— Exercise directions —
Your answer should give again, exactly, the lines from the beginning of the entries below through the line containing "[150,312,170,320] ··· -> (560, 248) none". It must contain no pictures.

— Listed entries —
- - - - - - -

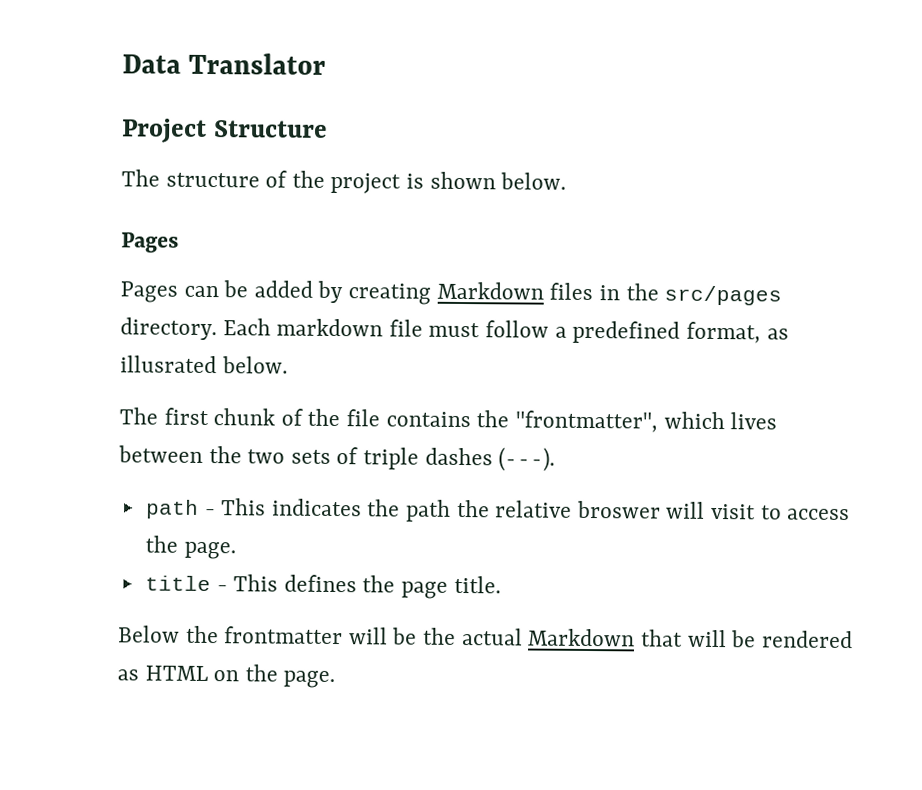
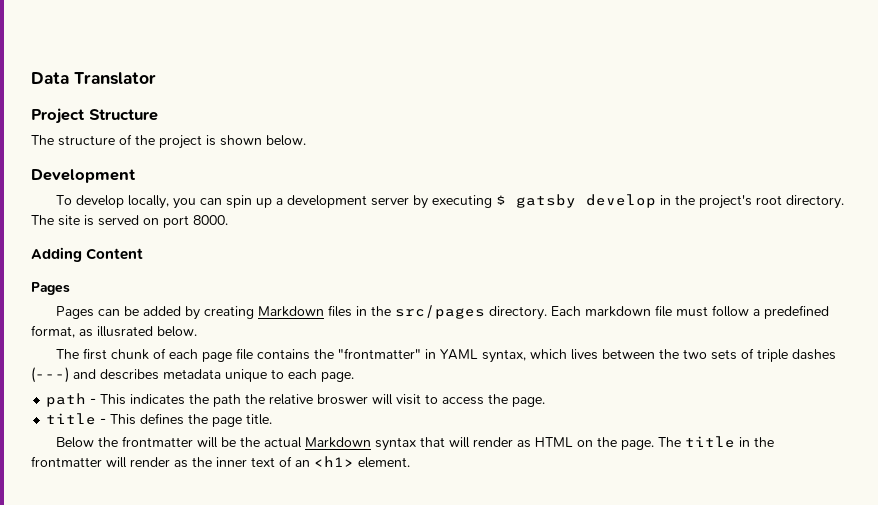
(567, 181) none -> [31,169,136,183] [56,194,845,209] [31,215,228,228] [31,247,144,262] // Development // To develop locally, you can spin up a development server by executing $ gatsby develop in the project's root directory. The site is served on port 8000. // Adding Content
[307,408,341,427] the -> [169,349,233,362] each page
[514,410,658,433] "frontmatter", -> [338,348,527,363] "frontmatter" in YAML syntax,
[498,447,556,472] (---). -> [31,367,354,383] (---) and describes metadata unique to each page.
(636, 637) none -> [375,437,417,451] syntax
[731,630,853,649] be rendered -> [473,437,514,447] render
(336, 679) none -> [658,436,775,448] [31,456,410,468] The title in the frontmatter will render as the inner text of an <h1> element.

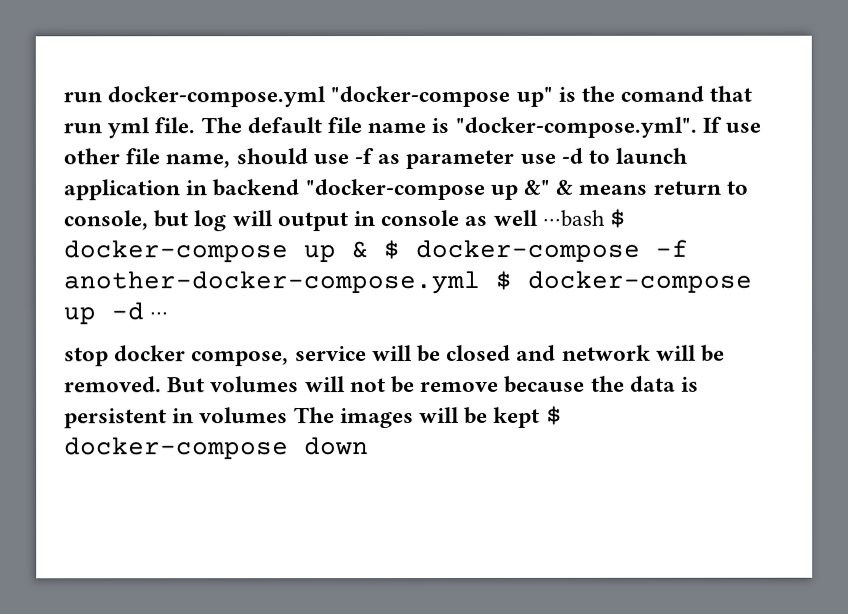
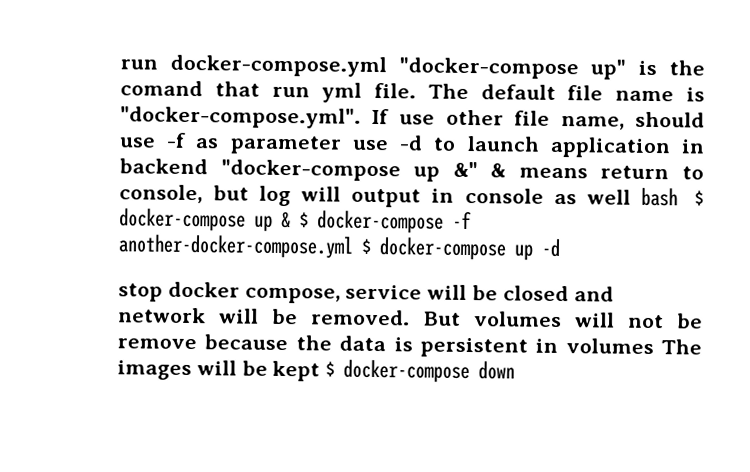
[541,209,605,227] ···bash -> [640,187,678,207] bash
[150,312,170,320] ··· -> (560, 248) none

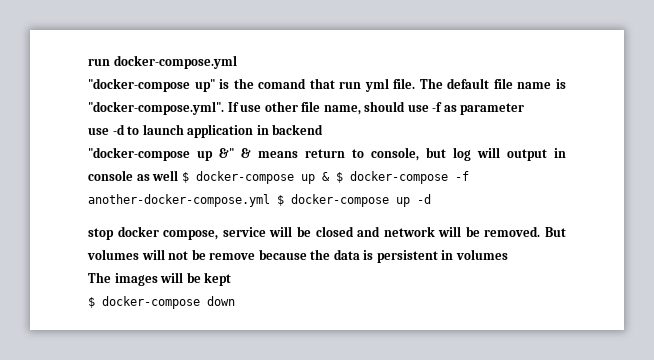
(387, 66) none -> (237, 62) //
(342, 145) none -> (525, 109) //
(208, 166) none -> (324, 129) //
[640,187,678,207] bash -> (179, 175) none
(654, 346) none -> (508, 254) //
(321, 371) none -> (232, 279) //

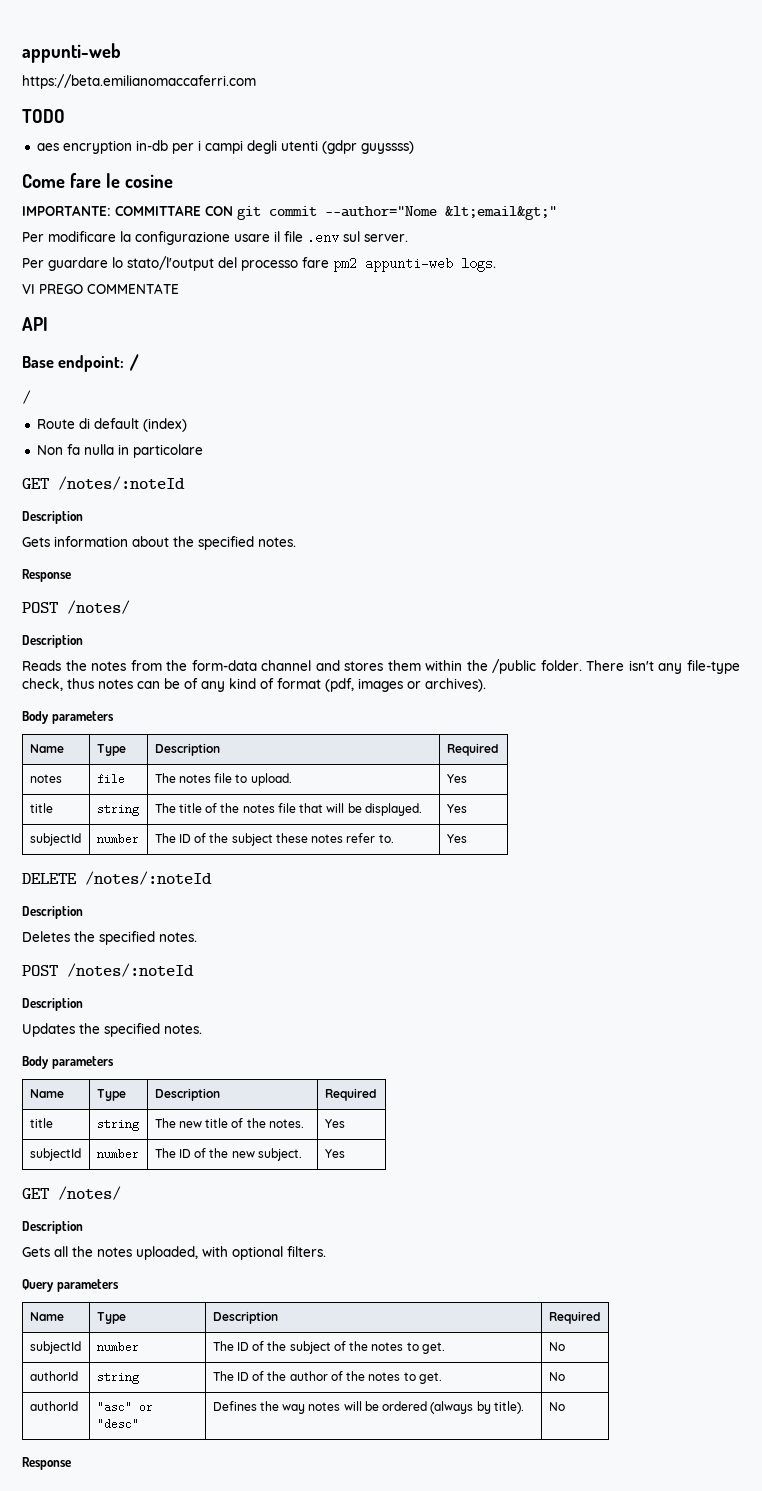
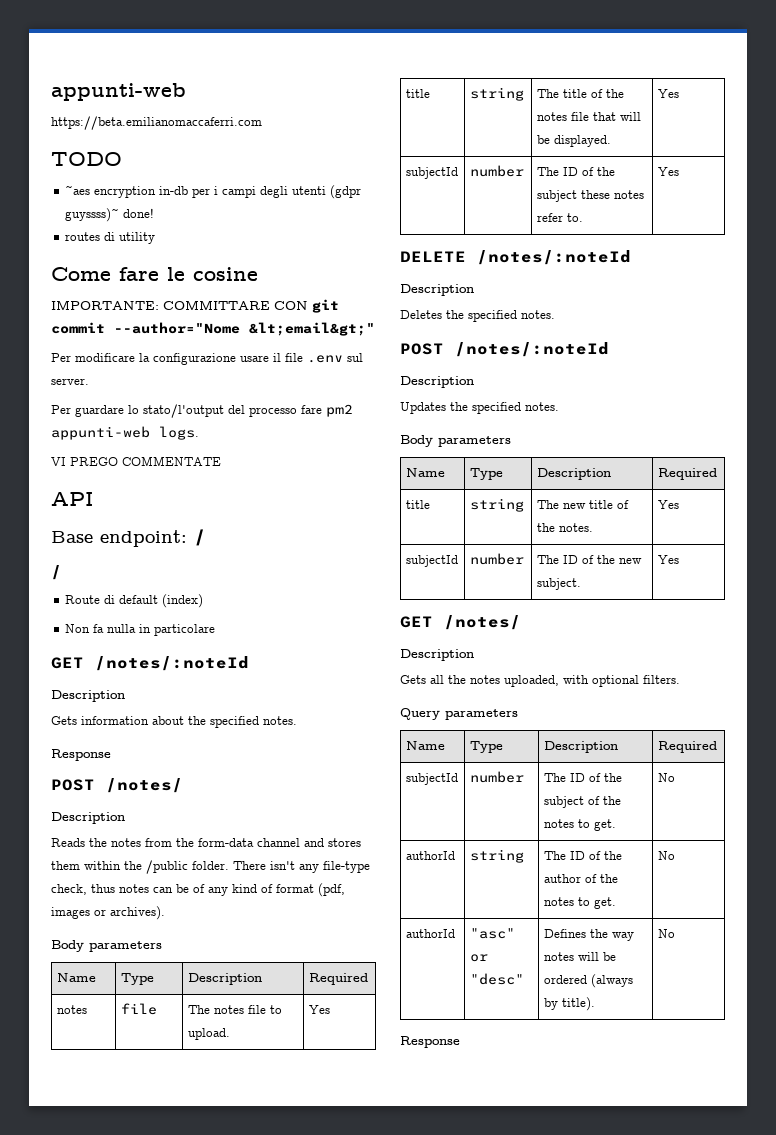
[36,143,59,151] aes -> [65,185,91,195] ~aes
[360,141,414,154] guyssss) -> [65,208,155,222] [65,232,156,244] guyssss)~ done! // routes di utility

- - - - - - -

— Exercise answer —
(567, 181) none -> [31,169,136,183] [56,194,845,209] [31,215,228,228] [31,247,144,262] // Development // To develop locally, you can spin up a development server by executing $ gatsby develop in the project's root directory. The site is served on port 8000. // Adding Content
[307,408,341,427] the -> [169,349,233,362] each page
[514,410,658,433] "frontmatter", -> [338,348,527,363] "frontmatter" in YAML syntax,
[498,447,556,472] (---). -> [31,367,354,383] (---) and describes metadata unique to each page.
(636, 637) none -> [375,437,417,451] syntax
[731,630,853,649] be rendered -> [473,437,514,447] render
(336, 679) none -> [658,436,775,448] [31,456,410,468] The title in the frontmatter will render as the inner text of an <h1> element.

[541,209,605,227] ···bash -> [640,187,678,207] bash
[150,312,170,320] ··· -> (560, 248) none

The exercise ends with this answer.